** Data shown follows **
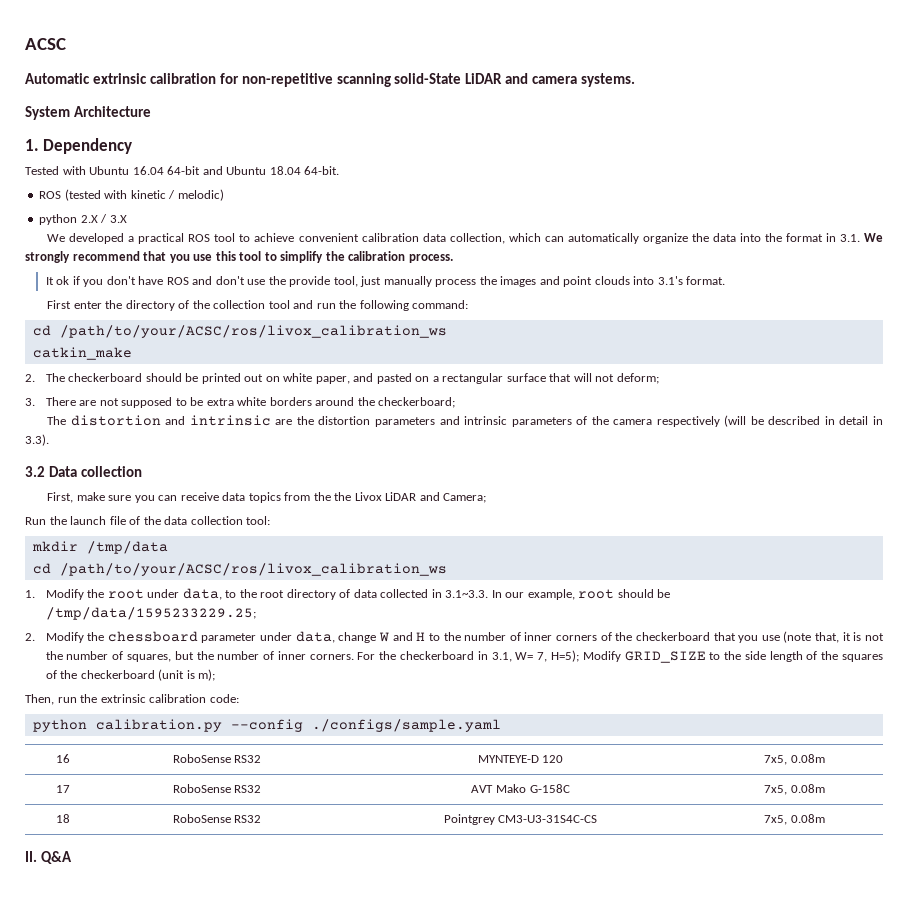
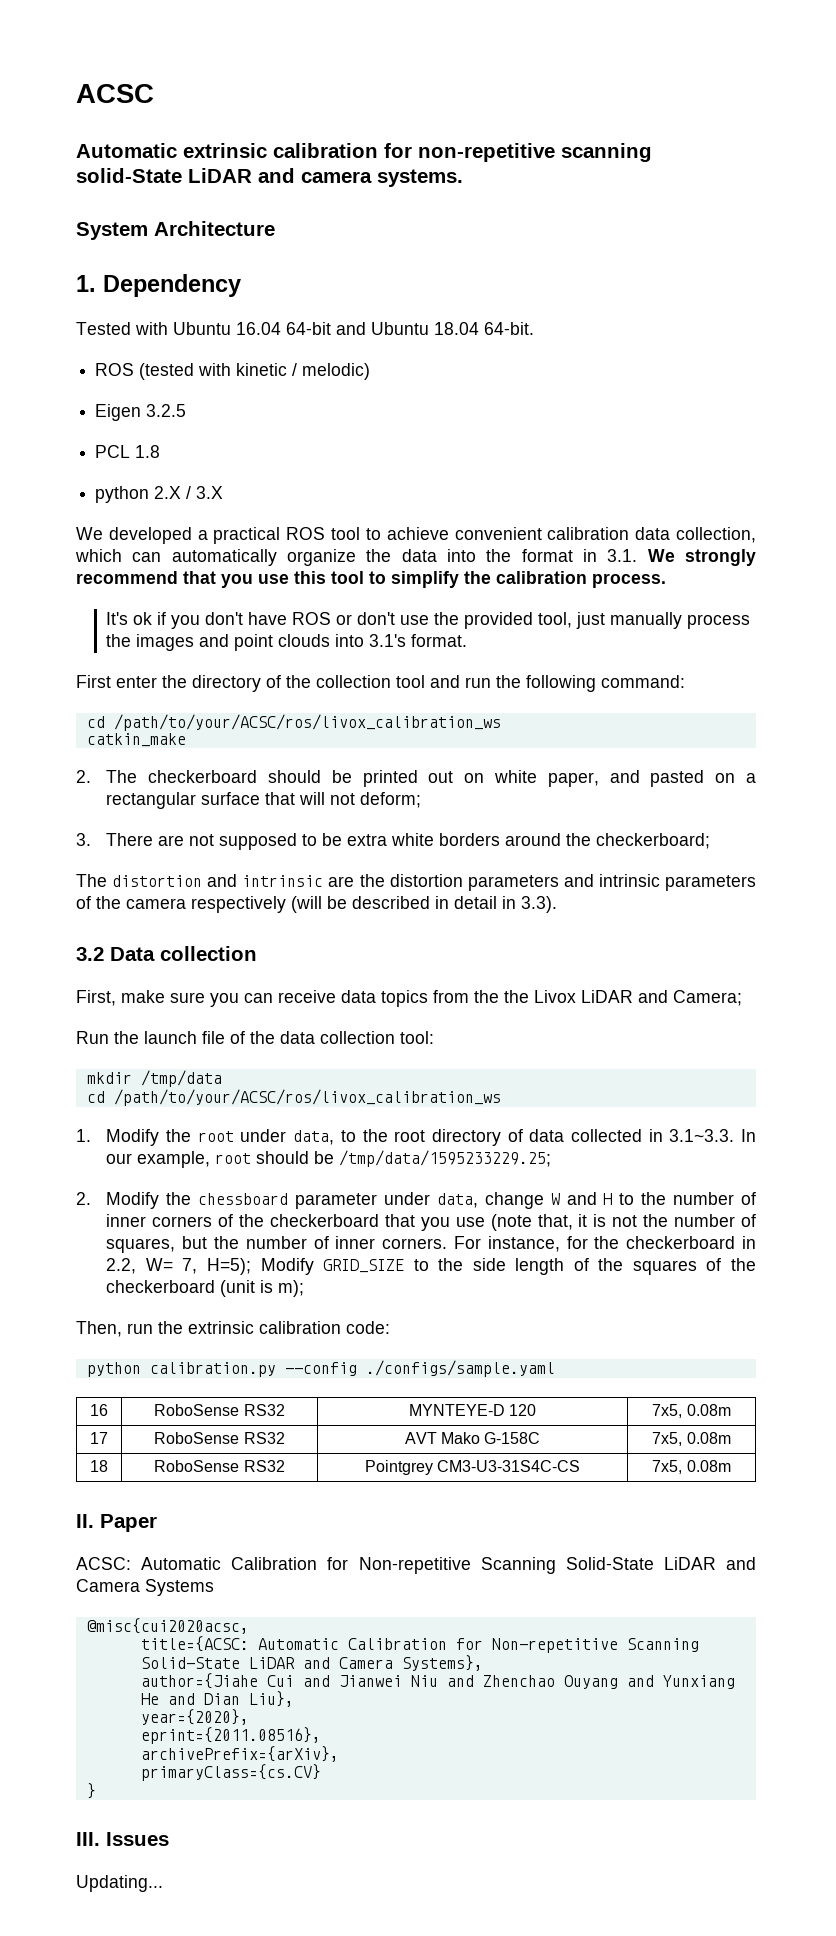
(224, 195) none -> [95,404,187,421] [95,445,161,458] // Eigen 3.2.5 // PCL 1.8
[45,277,54,285] It -> [106,612,129,625] It's
[192,276,213,285] and -> [336,614,353,625] or
[289,276,331,287] provide -> [464,612,534,629] provided
(376, 656) none -> [487,1236,588,1252] instance, for
[491,652,512,662] 3.1, -> [106,1258,137,1274] 2.2,
[40,851,72,864] Q&A -> [100,1514,157,1532] [76,1557,756,1574] [76,1579,214,1596] [86,1618,249,1634] [140,1636,699,1653] [140,1655,483,1671] [140,1673,735,1689] [140,1691,294,1707] [140,1709,249,1725] [140,1727,321,1744] [140,1746,339,1762] [140,1764,321,1781] [86,1783,96,1799] [76,1832,169,1846] [76,1875,163,1892] Paper // ACSC: Automatic Calibration for Non-repetitive Scanning Solid-State LiDAR and Camera Systems // @misc{cui2020acsc, // title={ACSC: Automatic Calibration for Non-repetitive Scanning Solid-State LiDAR and Camera Systems}, // author={Jiahe Cui and Jianwei Niu and Zhenchao Ouyang and Yunxiang He and Dian Liu}, // year={2020}, // eprint={2011.08516}, // archivePrefix={arXiv}, // primaryClass={cs.CV} // } // III. Issues // Updating...

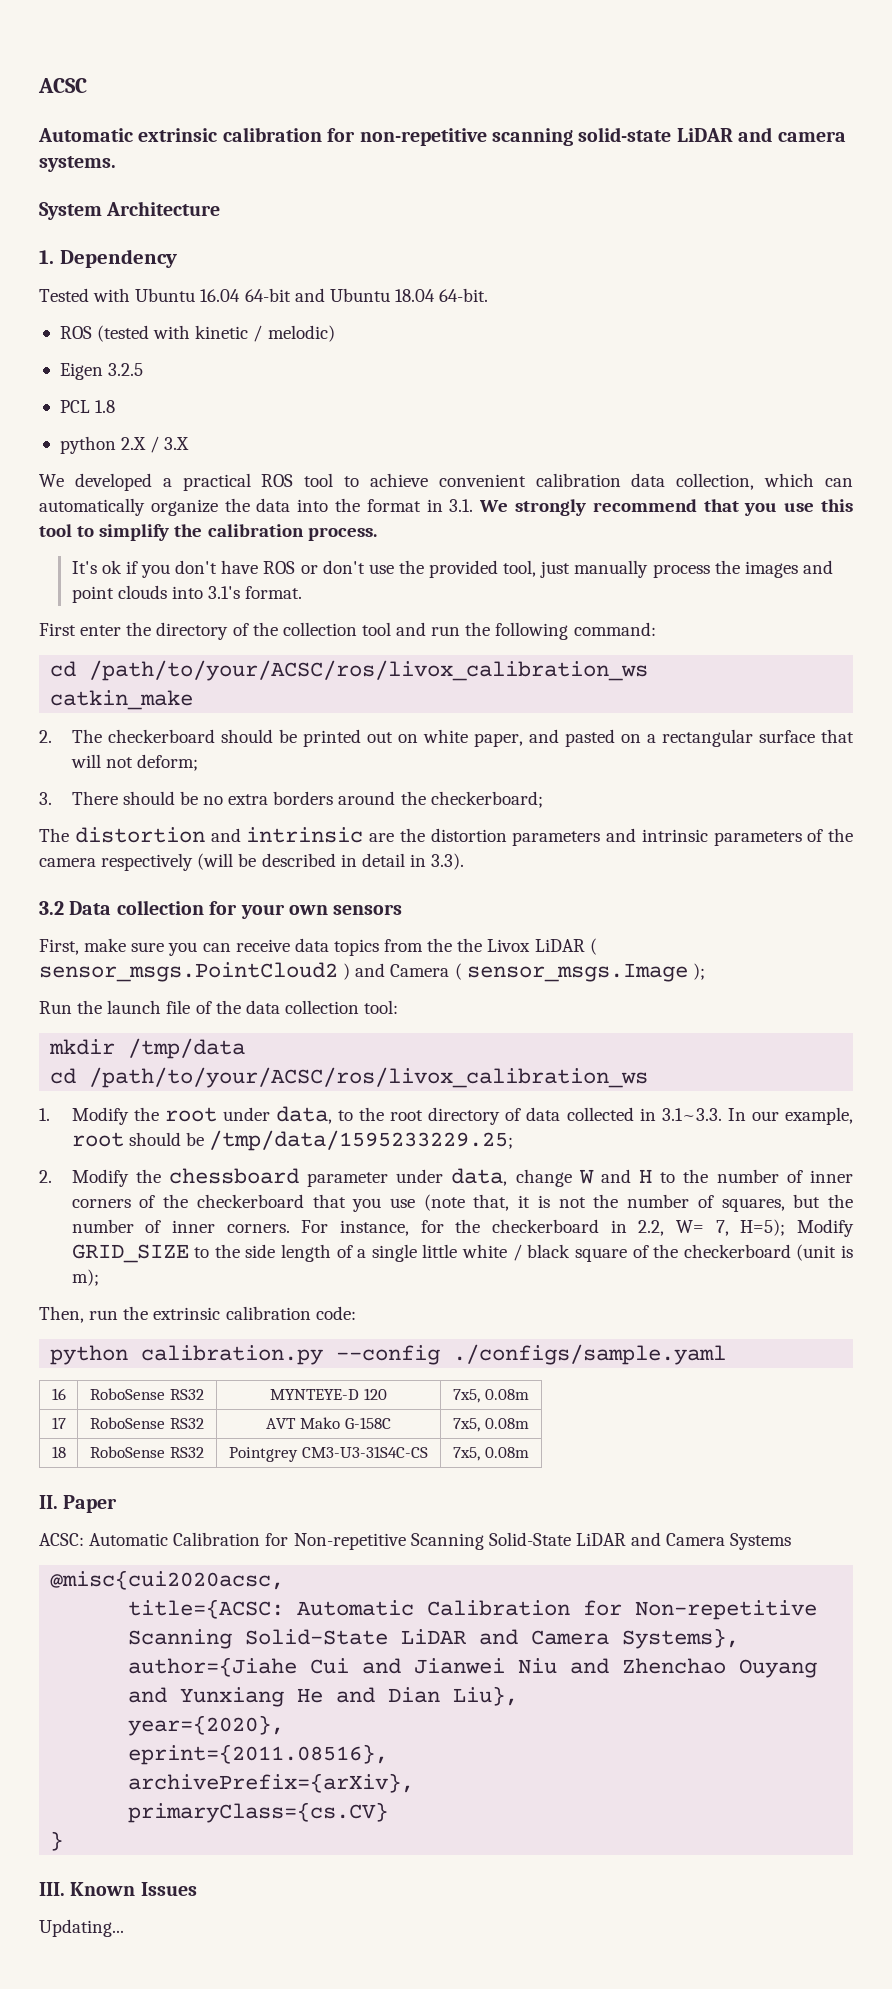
[76,168,182,183] solid-State -> [578,127,672,142] solid-state
[158,833,435,850] are not supposed to be extra white -> [122,791,269,805] should be no extra
(257, 953) none -> [209,901,403,919] for your own sensors
[638,990,742,1006] and Camera; -> [589,938,597,955] [39,962,705,982] ( sensor_msgs.PointCloud2 ) and Camera ( sensor_msgs.Image );
[598,1258,697,1275] the squares -> [357,1244,627,1262] a single little white / black square
(100, 1839) none -> [70,1882,136,1896] Known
** End of Data shown **
# Task to complete
Could you repeat all of the data exactly, minus the pictures?

# Answer to the exercise
(224, 195) none -> [95,404,187,421] [95,445,161,458] // Eigen 3.2.5 // PCL 1.8
[45,277,54,285] It -> [106,612,129,625] It's
[192,276,213,285] and -> [336,614,353,625] or
[289,276,331,287] provide -> [464,612,534,629] provided
(376, 656) none -> [487,1236,588,1252] instance, for
[491,652,512,662] 3.1, -> [106,1258,137,1274] 2.2,
[40,851,72,864] Q&A -> [100,1514,157,1532] [76,1557,756,1574] [76,1579,214,1596] [86,1618,249,1634] [140,1636,699,1653] [140,1655,483,1671] [140,1673,735,1689] [140,1691,294,1707] [140,1709,249,1725] [140,1727,321,1744] [140,1746,339,1762] [140,1764,321,1781] [86,1783,96,1799] [76,1832,169,1846] [76,1875,163,1892] Paper // ACSC: Automatic Calibration for Non-repetitive Scanning Solid-State LiDAR and Camera Systems // @misc{cui2020acsc, // title={ACSC: Automatic Calibration for Non-repetitive Scanning Solid-State LiDAR and Camera Systems}, // author={Jiahe Cui and Jianwei Niu and Zhenchao Ouyang and Yunxiang He and Dian Liu}, // year={2020}, // eprint={2011.08516}, // archivePrefix={arXiv}, // primaryClass={cs.CV} // } // III. Issues // Updating...

[76,168,182,183] solid-State -> [578,127,672,142] solid-state
[158,833,435,850] are not supposed to be extra white -> [122,791,269,805] should be no extra
(257, 953) none -> [209,901,403,919] for your own sensors
[638,990,742,1006] and Camera; -> [589,938,597,955] [39,962,705,982] ( sensor_msgs.PointCloud2 ) and Camera ( sensor_msgs.Image );
[598,1258,697,1275] the squares -> [357,1244,627,1262] a single little white / black square
(100, 1839) none -> [70,1882,136,1896] Known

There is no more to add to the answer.